Q: Some of my luggage was covered with mildew or mold. I cleaned this off with a bleach solution, but I can't get rid of the musty smell. Do you have any advice?

A: As a rule, lots of airing out is the best cure for this, preferably in sunshine. You might also try sprinkling baking soda on the inside, or leaving shallow pans of it on the inside for a while - this is a great chemical absorber.

Q: My masonry house has a fireplace and whenever there is a heavy rain, water drips down the inside of the chimney into the fireplace. It seeps past the damper and down onto the fireplace floor. Is this normal and can it be harmful? What should be done to correct it?

A: It is not normal for rain to drip down a chimney when there is a heavy downpour - though it is not unusual.

It may be that the chimney capping at the very top is cracked or needs repair, or it could be that pieces have fallen off entirely. This capping, usually cement, keeps water from soaking down into the bricks. More likely you need a hood over the top of your chimney to keep heavy rain out. An experienced mason is the one to call for this kind of job. A flat slab of cement, supported about a foot or so above the chimney opening by a couple of bricks or supporting posts in each corner, will probably alleviate the problem.

Q: I intend to paint the concrete floor in my basement and want to use latex deck paint that is made for cement. Since the floor has never been painted, do I have to use some kind of primer first?

A: It depends on the brand of paint you use - the label will give specific instructions for each one. Latex deck paint doesn't usually need a separate primer. Most advise two coats of the same paint after cleaning thoroughly first. However, some recommend etching if the concrete is very smooth, or using an acid wash to neutralize excess alkali.

Q: I have a problem on the third floor of my house. The plaster near one of the chimneys crumbles and falls off. In the winter the wall is dry, but all summer that area is damp. I have had roofers and chimney companies inspect the roof and chimneys and there is no water coming through in heavy rain or snow.

This has been going on for about 15 years. Can you offer any advice?

A: Although roofers and chimney companies have inspected the outside, I think moisture is seeping through the chimney or the related brickwork.

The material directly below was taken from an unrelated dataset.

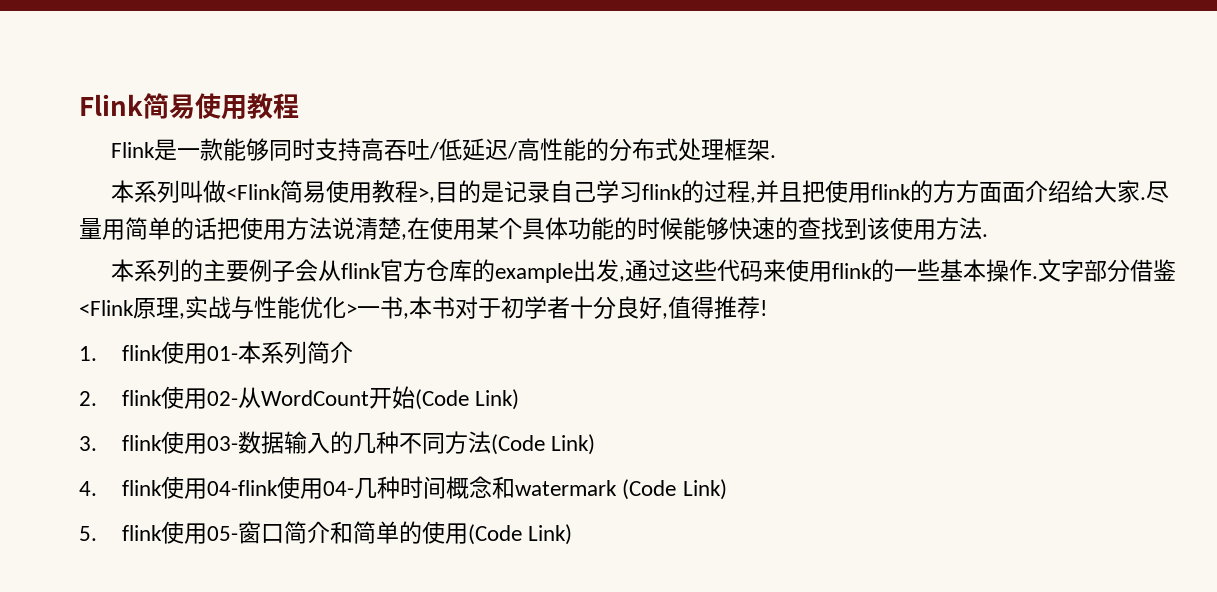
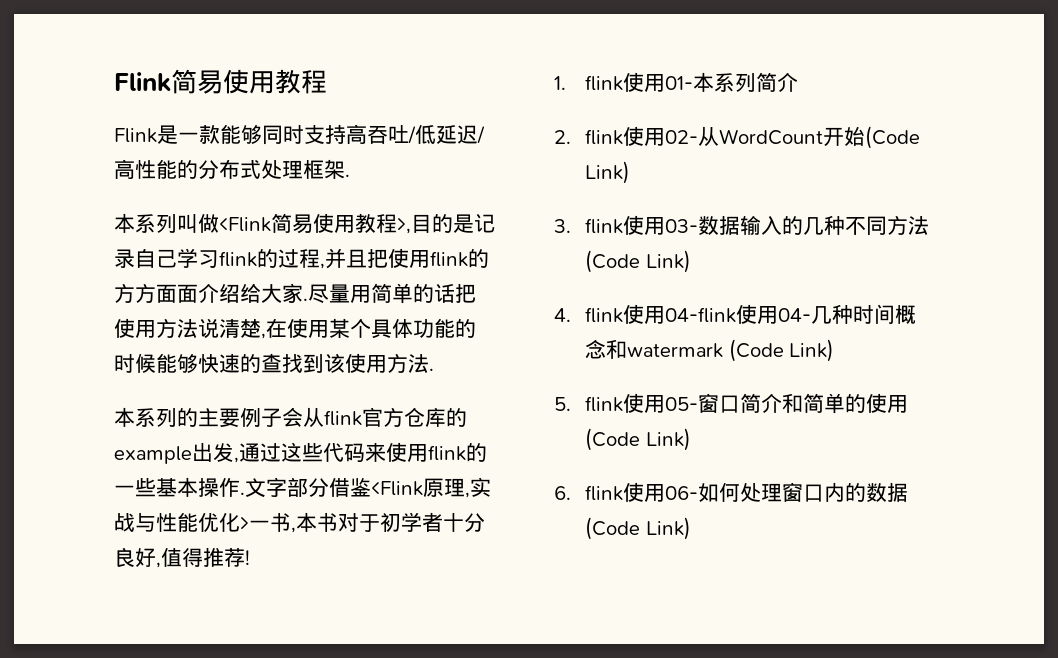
(573, 534) none -> [554,482,909,502] [585,517,691,540] // 6. flink使用06-如何处理窗口内的数据(Code Link)

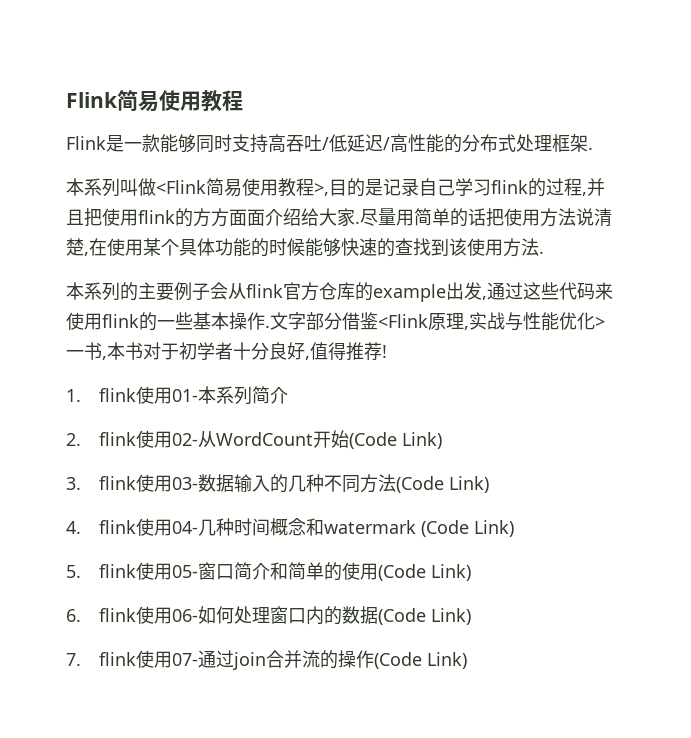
[665,304,779,324] 04-flink使用 -> (172, 527) none
(691, 528) none -> [66,650,467,670] // 7. flink使用07-通过join合并流的操作(Code Link)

This would explain why it is dry in winter. The heat in the chimney dries the brickwork before the water can reach the inside. In the summer there is no heat so the dampness travels to the plaster on the inside. Perhaps you ought to call in a mason who specializes in chimney construction and repair. It could be that the cap at the top of the chimney needs repair or replacing, or it could be that the flashing (usually metal) where the chimney joins the house walls along the outside is defective.

Q: Our house is 30 years old, and for some reason the builder did not put an overhang on our eaves. As the result, the gutters are flush with the stucco walls. During the winter ice builds up in these gutters and as it melts it seeps into the walls and window frames. Can you suggest a solution?

A: The best way to solve your problem is to install electric heating cables, designed for use on roofs, gutters and eaves, inside the troughs and downspouts. These are switched on to melt snow and ice and keep the gutters from filling and overflowing.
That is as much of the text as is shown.